This is clearly not a hard requirement, I was just curious and wanted
to understand why you had such a convoluted interrupt handling design. I
think I now understand why (see below).

> In your way, you give IRQ masks to denali_reset_irq(), like
> denali_reset_irq(denali, INTR__ERASE_COMP | INTR__ERASE_FAIL);
> 
> Then, we have no room of IRQ bit in denali_wait_for_irq().
> 
> How will you implement it?

It should be pretty easy: just make sure you reset the INTR__INT_ACT
status flag before sending a command (->cmd_ctrl()), and then unmask the
INTR__INT_ACT in denali_waitfunc() just before calling
denali_wait_for_irqs(). This should guarantee that you don't loose any
events, while keeping the logic rather simple.

> 
> 
> > but I'm not sure it's worth it,
> > because you overload almost all the methods using this hook (the only
> > one remaining is ->onfi_set_features(), and using STATUS polling should
> > not be an issue in this case).
> >
> > Implementing ->dev_ready() is not necessary. When not provided, the
> > core falls back to STATUS polling and you seem to support
> > NAND_CMD_STATUS in denali_cmdfunc(). Note that even if it's not fully
> > reliable in the current driver, you're switching to ->cmd_ctrl() at the
> > end of the series anyway, so we should be good after that.  
> 
> ->dev_ready() is optional, but we may end up with waiting more than needed.  
> 
>         case NAND_CMD_RESET:
>                 if (chip->dev_ready)
>                          break;
>                 udelay(chip->chip_delay);
> 
> 
> chip->chip_delay is probably set large enough, so this is not optimal.

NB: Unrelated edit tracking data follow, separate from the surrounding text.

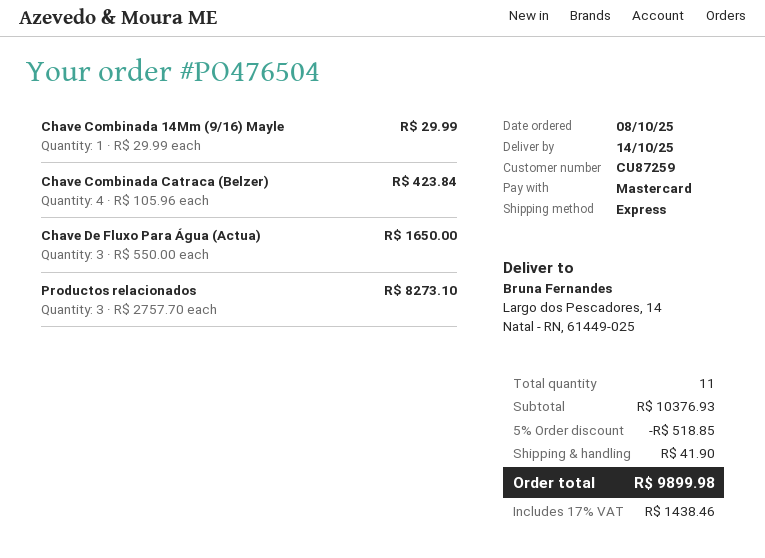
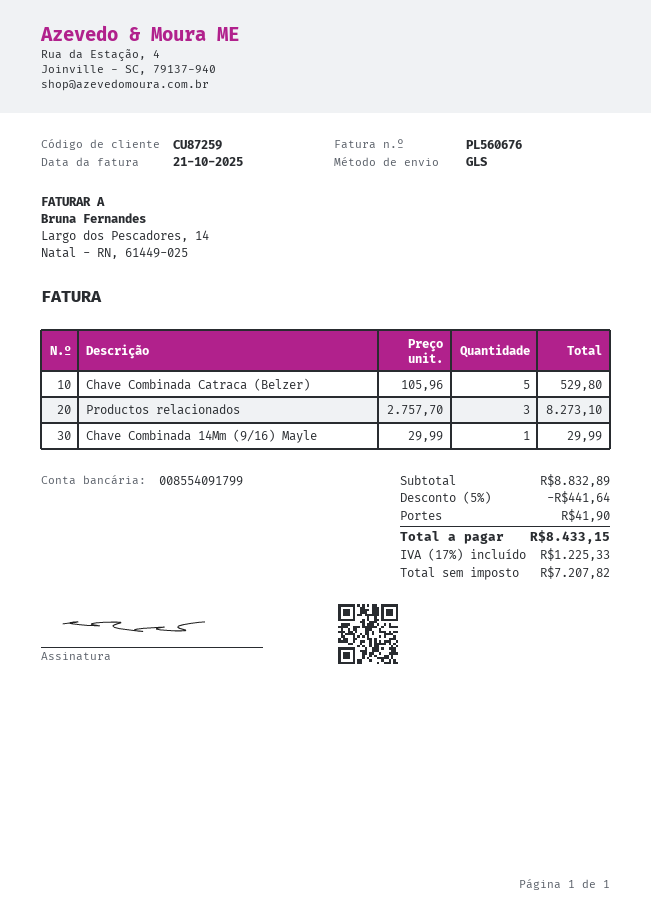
shipping method: express -> GLS
Chave Combinada Catraca (Belzer): 4 x 105.96 = 423.84 -> 5 x 105.96 = 529.80
Chave De Fluxo Para Água (Actua): 3 x 550.00 = 1650.00 -> none
subtotal: 10376.93 -> 8832.89
discount: 5% = 518.85 -> 5% = 441.64
tax: 17% = 1438.46 -> 17% = 1225.33
total: 9899.98 -> 8433.15

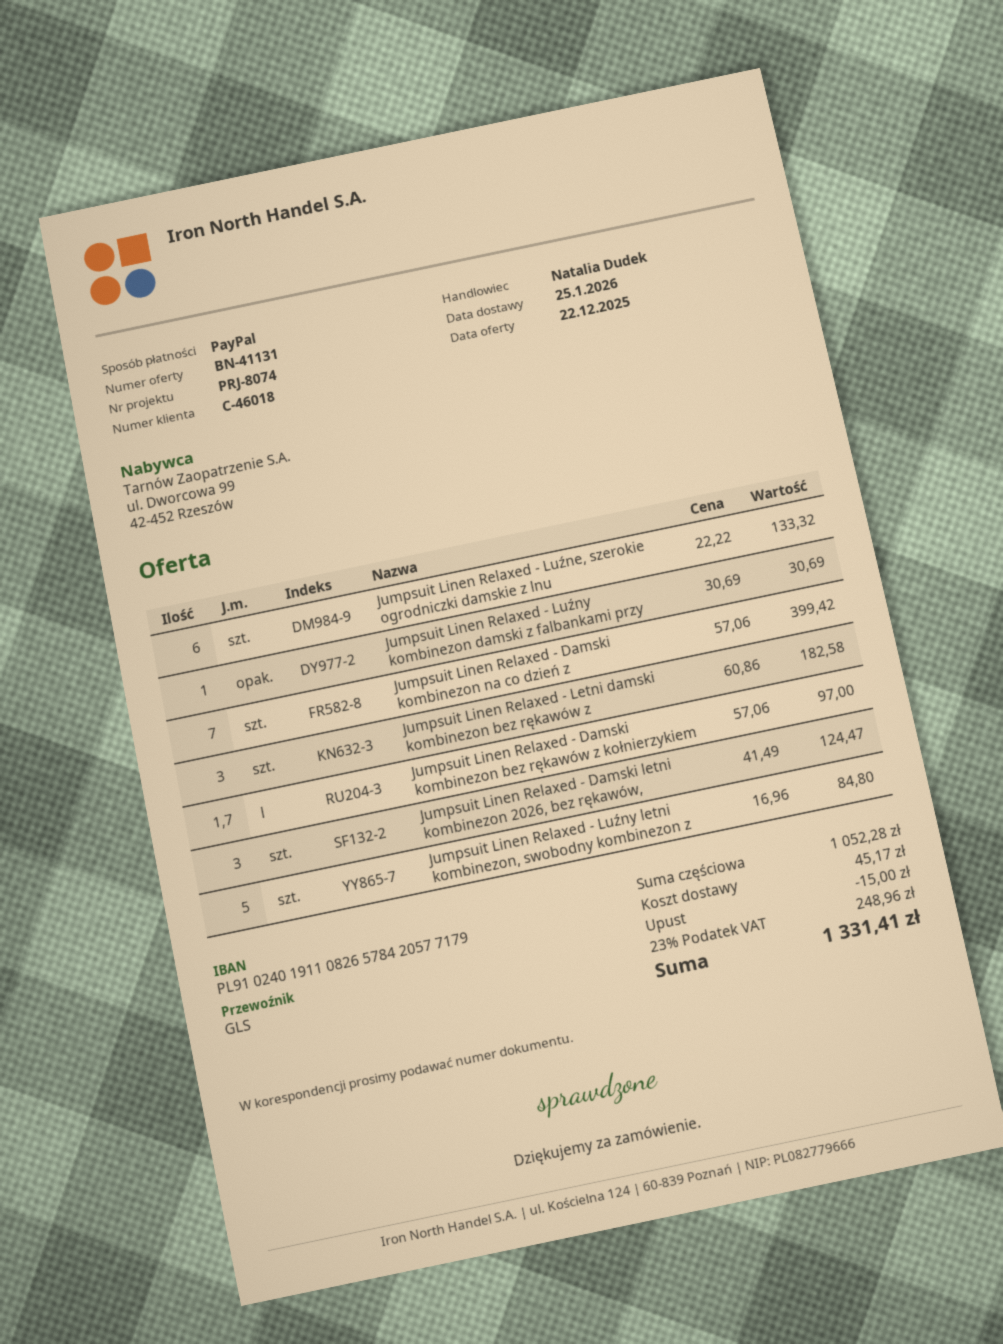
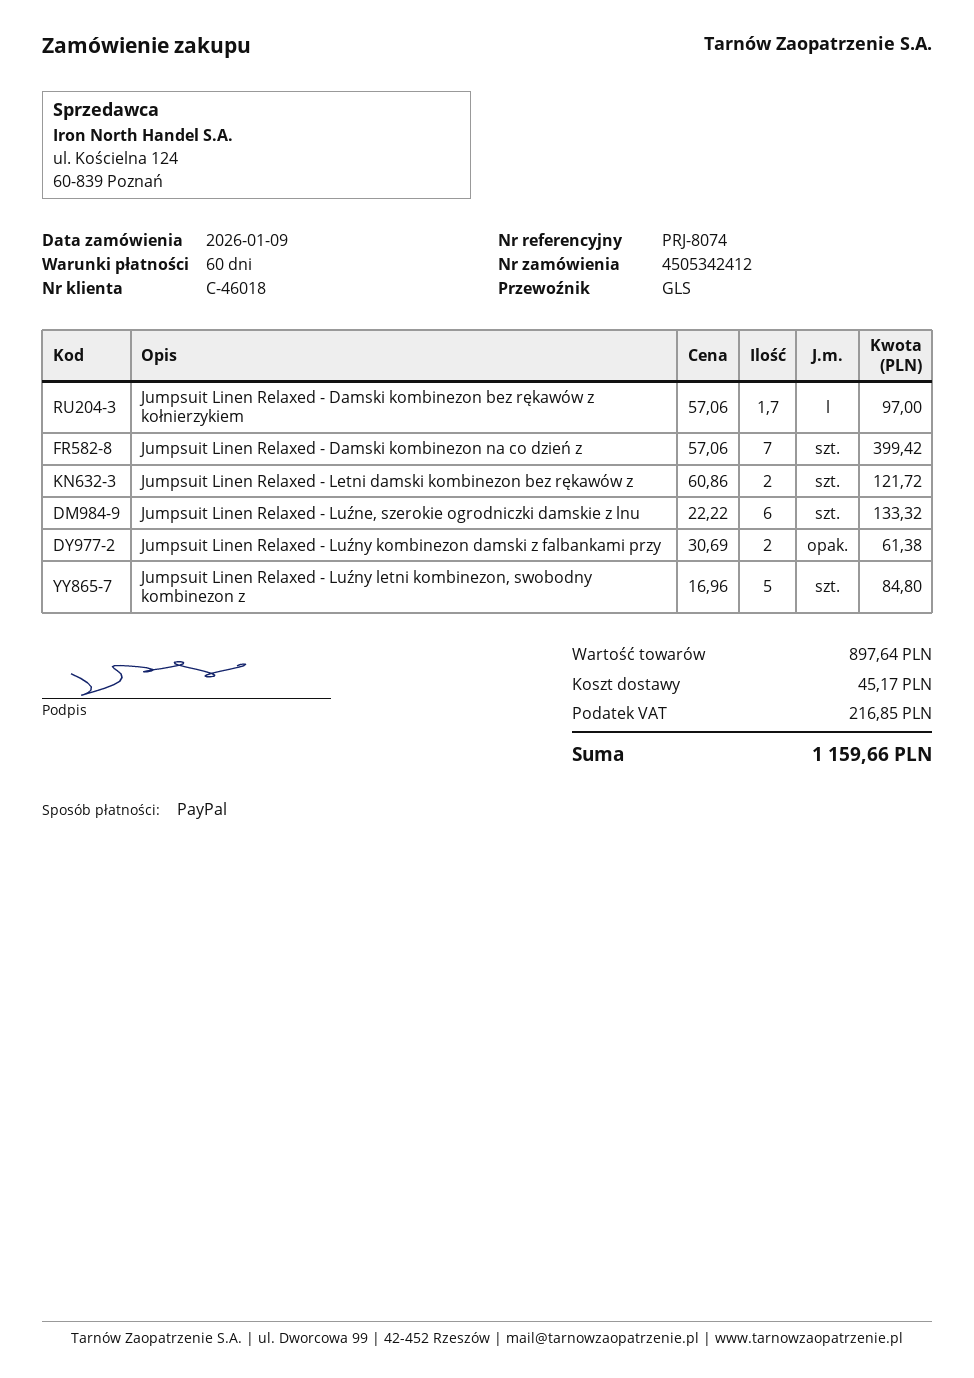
Jumpsuit Linen Relaxed - Luźny kombinezon damski z falbankami przy: 1 x 30.69 = 30.69 -> 2 x 30.69 = 61.38
Jumpsuit Linen Relaxed - Letni damski kombinezon bez rękawów z: 3 x 60.86 = 182.58 -> 2 x 60.86 = 121.72
Jumpsuit Linen Relaxed - Damski letni kombinezon 2026, bez rękawów,: 3 x 41.49 = 124.47 -> none
subtotal: 1052.28 -> 897.64
discount: 15.00 -> none
tax: 248.96 -> 216.85
total: 1331.41 -> 1159.66

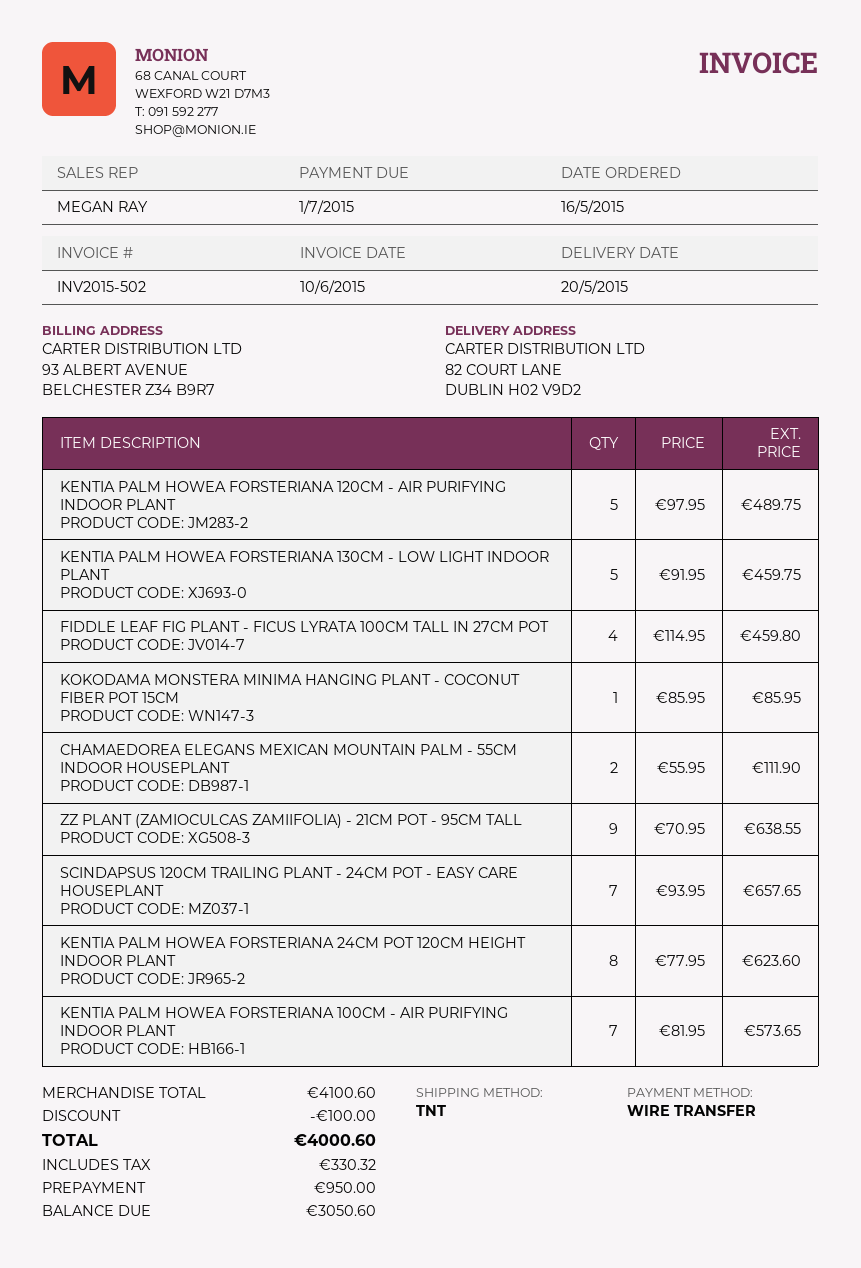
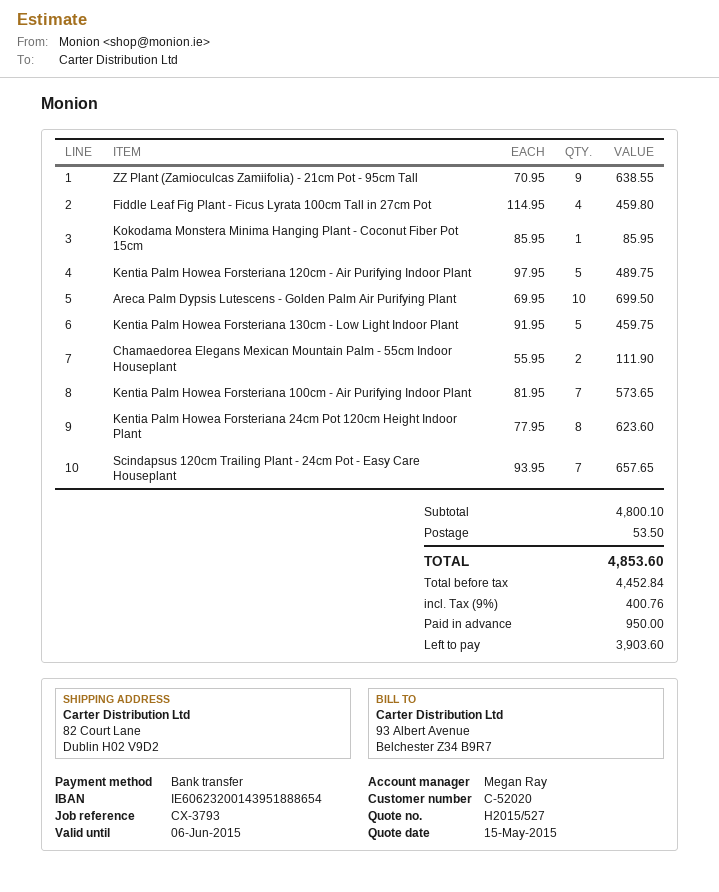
Areca Palm Dypsis Lutescens - Golden Palm Air Purifying Plant: none -> 10 x 69.95 = 699.50
subtotal: 4100.60 -> 4800.10
discount: 100.00 -> none
shipping: none -> 53.50
tax: 330.32 -> 400.76
total: 4000.60 -> 4853.60
balance: 3050.60 -> 3903.60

That's true, this udelay should not be needed in your case.
 
> 
> 
> If I add something more, the following two bugs were found by
> denali_dev_ready().
> 
> commit 3158fa0e739615769cc047d2428f30f4c3b6640e
> commit c5d664aa5a4c4b257a54eb35045031630d105f49
> 
> 
> If NAND core is fine, denali_dev_ready() works fine too.
> 
> If not, it is a sign of bug of nand_command(_lp).
> This is contributing to the core improvement.
> 

Had a second look at denali_dev_ready() and it seems to do the right
thing, so let's keep it like that.
 
> 
> >>
> >> IIRC, I was thinking like this:
> >>
> >> One IRQ line may be shared among multiple hardware including Denali.
> >> denali_pci may do this.
> >>
> >> The Denali IRQ handler need to check irq status
> >> because it should return IRQ_HANDLED if the event comes from Denali controller.
> >> Otherwise, the event comes from different hardware, so
> >> Denali IRQ handler should return IRQ_NONE.  
> >
> > Correct.
> >  
> >>
> >> wait_for_completion_timeout() may bail out with timeout error,
> >> then proceed to denali_reset_irq() for the next operation.  
> >
> > Before calling denali_reset_irq() you should re-mask the irqs you
> > unmasked in #1. Actually, calling denali_reset_irq() after
> > wait_for_completion_timeout() is not even needed here because you'll
> > clear pending irqs before launching the next NAND command.
> >  
> >> Afterwards, the event actually may happen, and invoke IRQ handler.  
> >
> > Not if you masked IRQs after wait_for_completion_timeout() returned.  
> 
> 
>         wait_for_completion_timeout(&denali->complete, msecs_to_jiffies(1000));
>                 <<< WHAT IF IRQ EVENT HAPPENS HERE ? >>>
>         iowrite32(0, denali->flash_reg + INTR_EN(denali->flash_bank));

You're right, the write to INTR_EN() should be protected by a
spin_lock_irqsave to prevent concurrency between the irq handler and
the thread executing this function (and we should also take the lock
from the irq handler when doing status & mask). I didn't consider the
SMP case when coding this approach (one CPU can handle the interrupt
while the other one continues executing this function after the
timeout).

> 
> 
> 
> 
> Also, you ignore the return value of wait_for_completion_timeout(),
> then drop my precious error message()
> 
>   dev_err(denali->dev, "timeout while waiting for irq 0x%x\n",
>           denali->irq_mask)

Timeout can be detected by testing the status: if none of the flags we
were waiting for are set this is a timeout. Maybe I forgot to add this
message back though.

> 
> 
> 
> > Here is a patch to show you what I had in mind [1] (it applies on top
> > of this patch). AFAICT, there's no races, no interrupt loss, and you
> > get rid of the ->irq_mask/status/lock fields.
> >
> > [1]http://code.bulix.org/fufia6-145571
> >  
> 
> 
> Problem Scenario A
>  [1] wait_for_completion_timeout() exits with timeout.
>  [2] IRQ happens and denali_isr() is invoked
>  [3] iowrite32(0, denali->flash_reg + INTR_EN(denali->flash_bank));
>  [4] status = ioread32(denali->flash_reg + INTR_STATUS(bank)) &
>               ioread32(denali->flash_reg + INTR_EN(bank));
>       (status is set to 0 because INTR_EN(bank) is now 0)
>  [5] return IRQ_NONE;
>  [6] kernel complains  "irq *: nobody cared"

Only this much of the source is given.